Task to complete >>
Each record below must come back exactly as written; its pictures must not.
/---
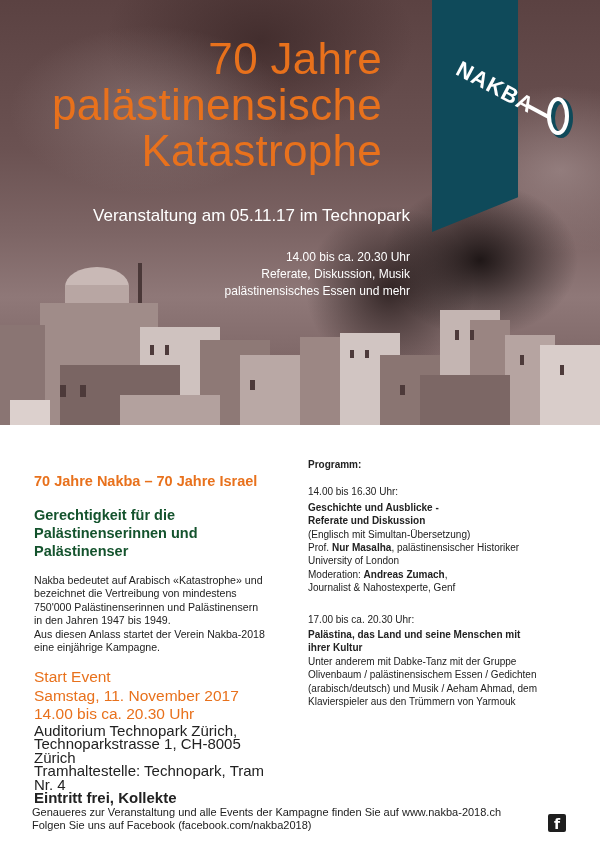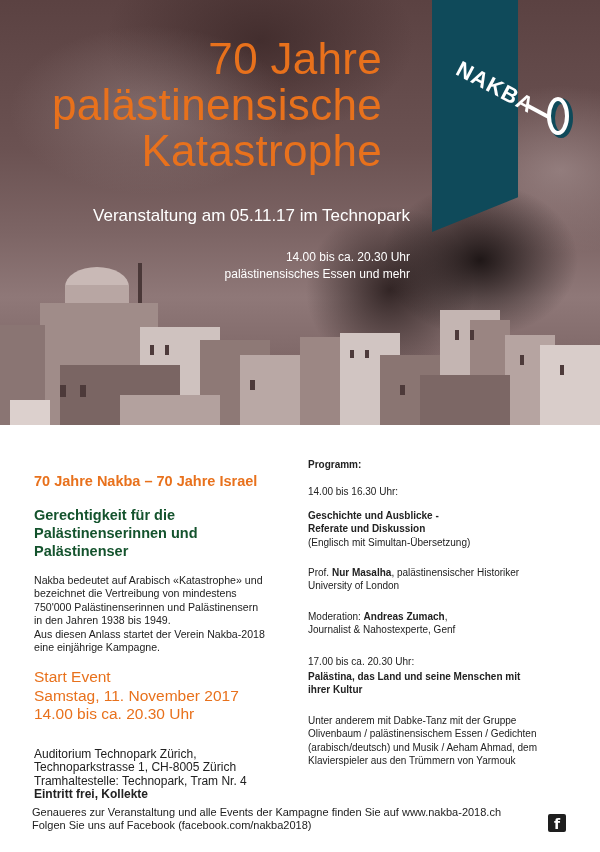"Referate, Diskussion, Musik" span { html: none -> <span>Referate, Diskussion, Musik</span> }
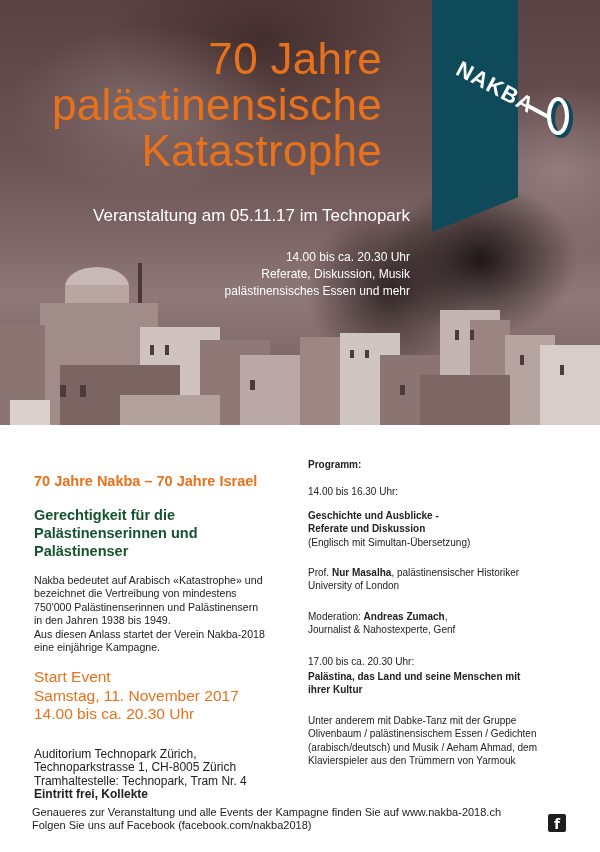"14.00 bis 16.30 Uhr:" span { margin-bottom: 10px -> 2px }
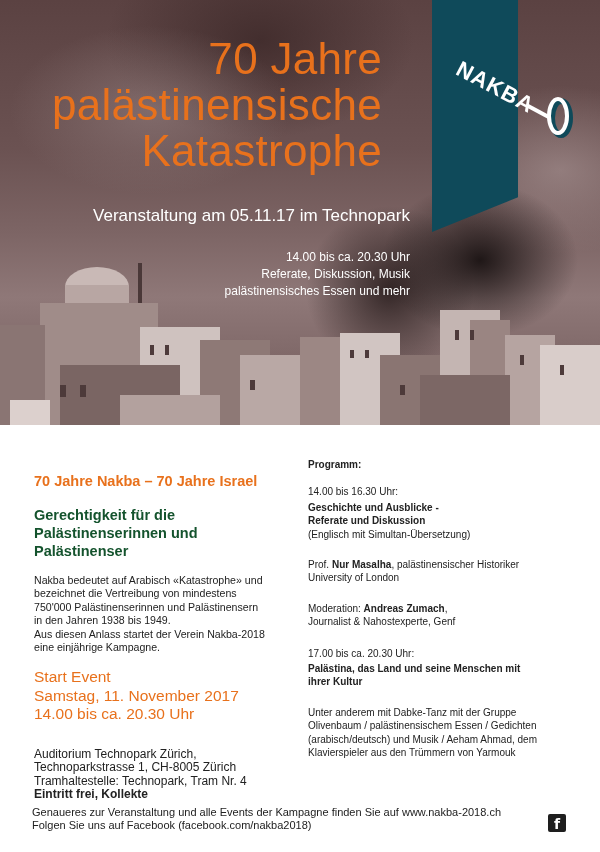"Prof. Nur Masalha, palästinensischer" .block.tight { margin-top: 17px -> 0 }
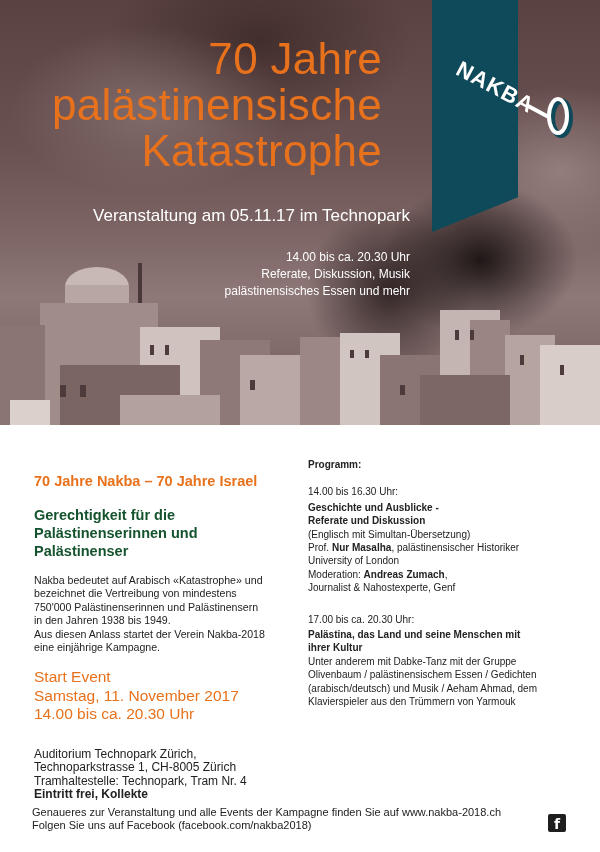"in den Jahren 1938 bis" span { text: 1938 -> 1947 }
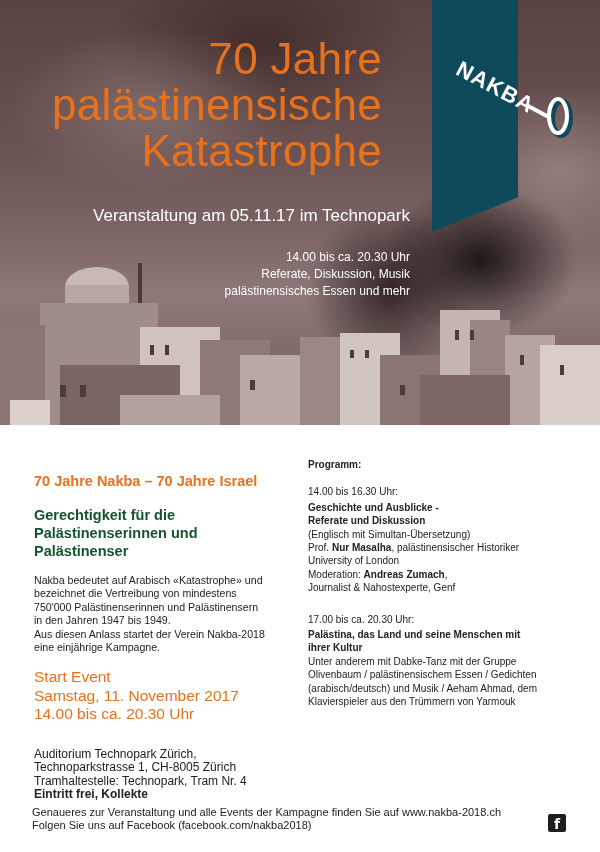"Auditorium Technopark Zürich," .venue { font-size: 12px -> 15px; margin-top: 24px -> 0 }
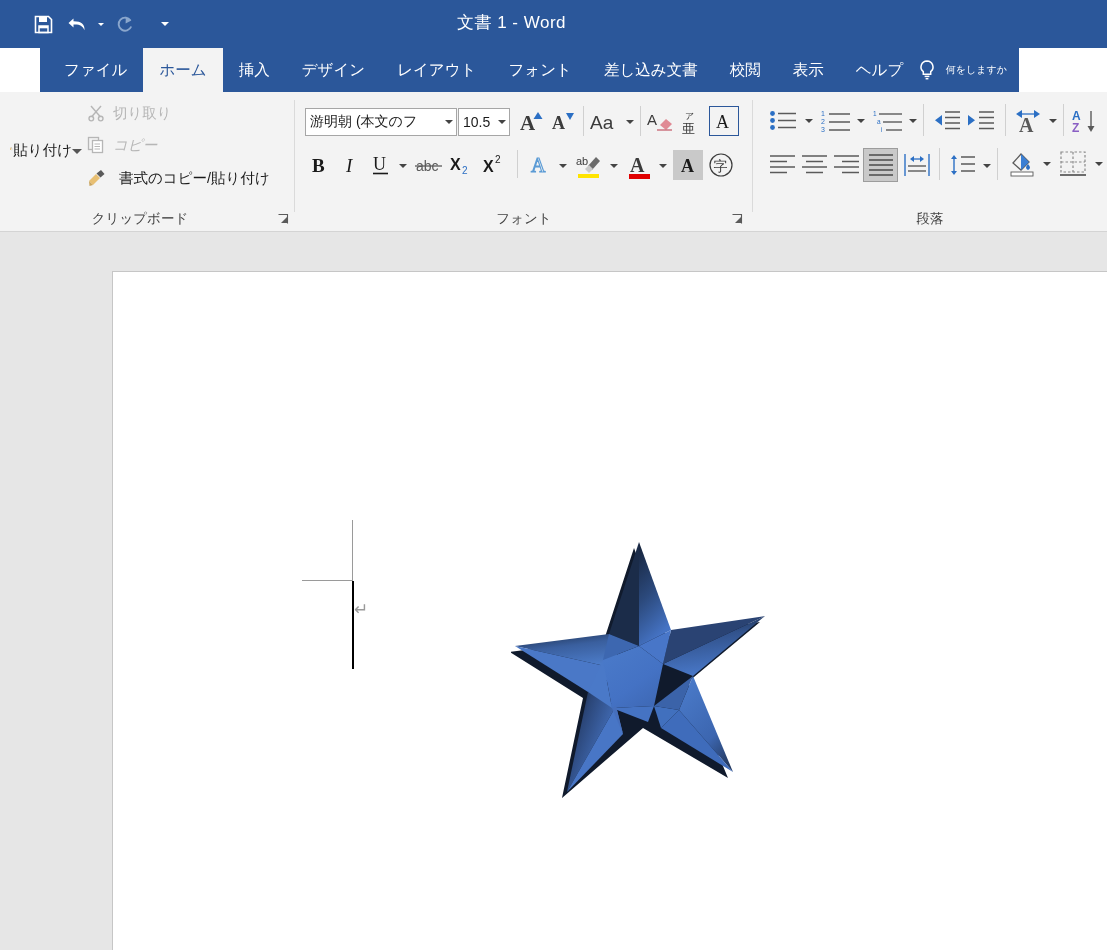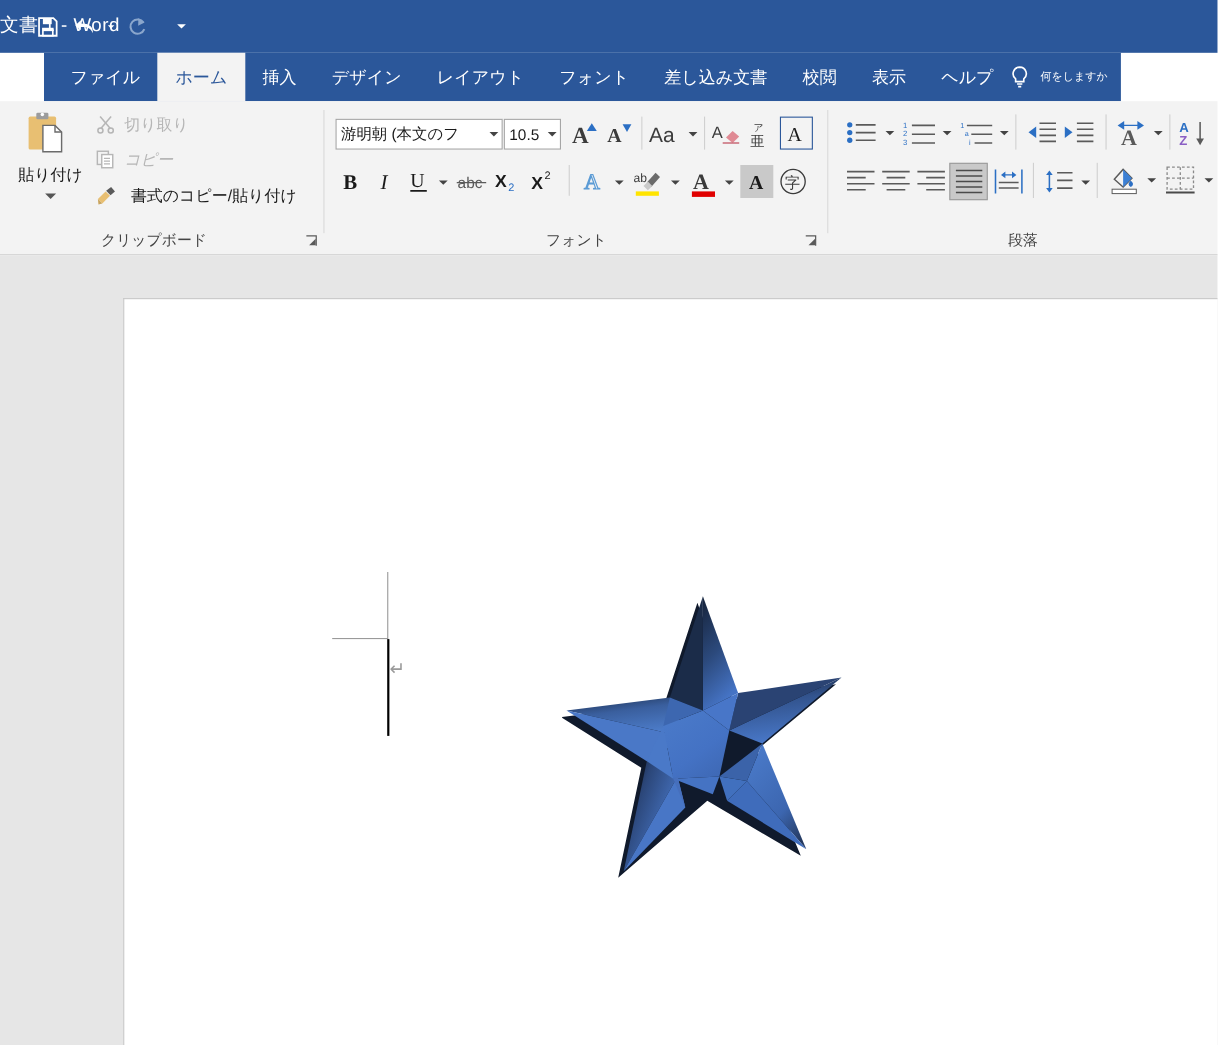"文書 1 - Word" .doc-title { text-align: left -> center }
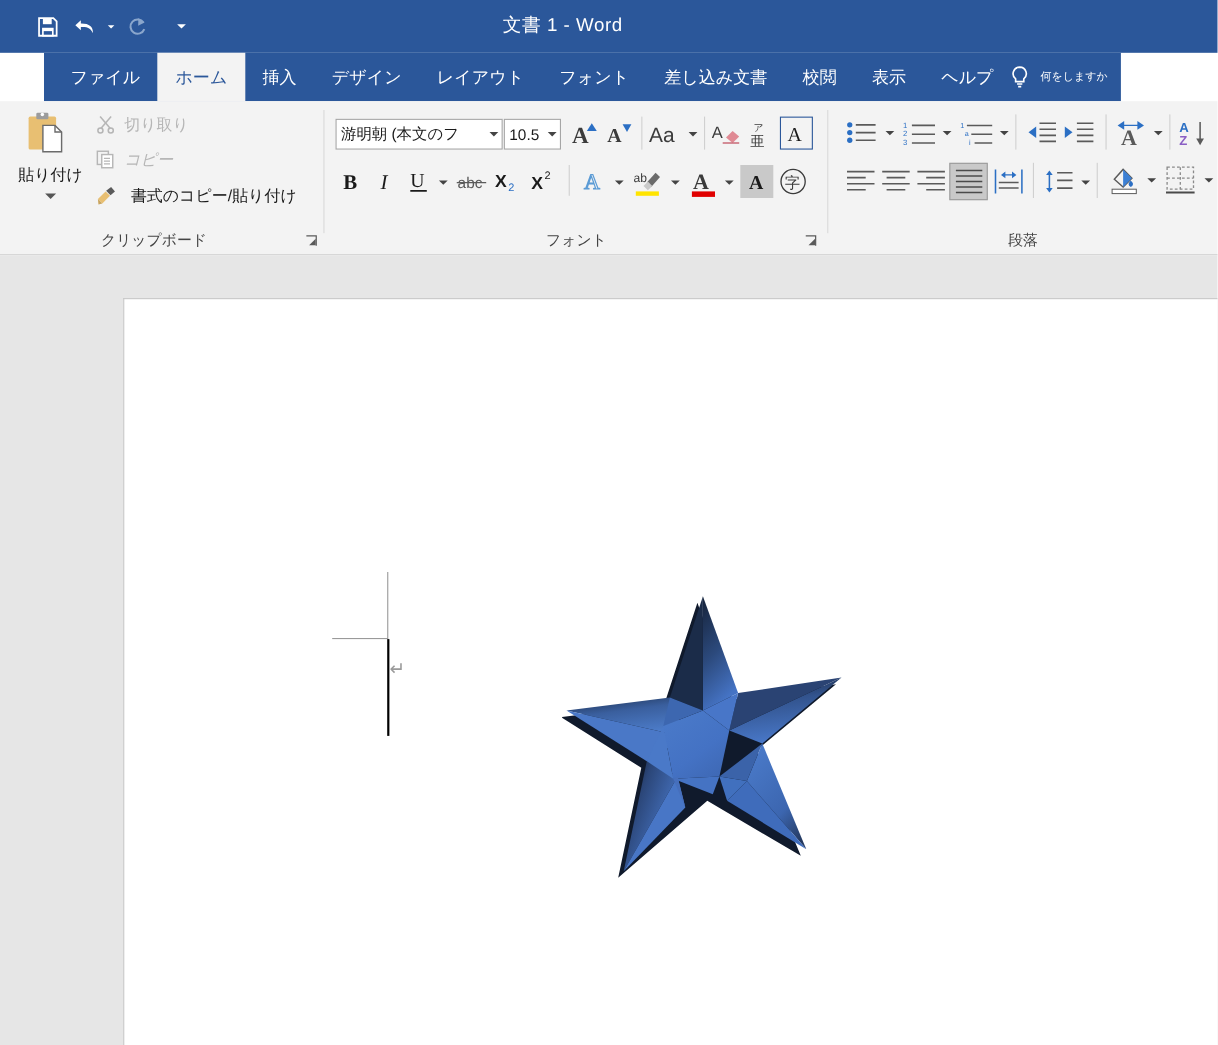"貼り付け" .paste-btn { flex-direction: column -> row }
\---
Your solution >>
"Referate, Diskussion, Musik" span { html: none -> <span>Referate, Diskussion, Musik</span> }
"14.00 bis 16.30 Uhr:" span { margin-bottom: 10px -> 2px }
"Prof. Nur Masalha, palästinensischer" .block.tight { margin-top: 17px -> 0 }
"in den Jahren 1938 bis" span { text: 1938 -> 1947 }
"Auditorium Technopark Zürich," .venue { font-size: 12px -> 15px; margin-top: 24px -> 0 }
"文書 1 - Word" .doc-title { text-align: left -> center }
"貼り付け" .paste-btn { flex-direction: column -> row }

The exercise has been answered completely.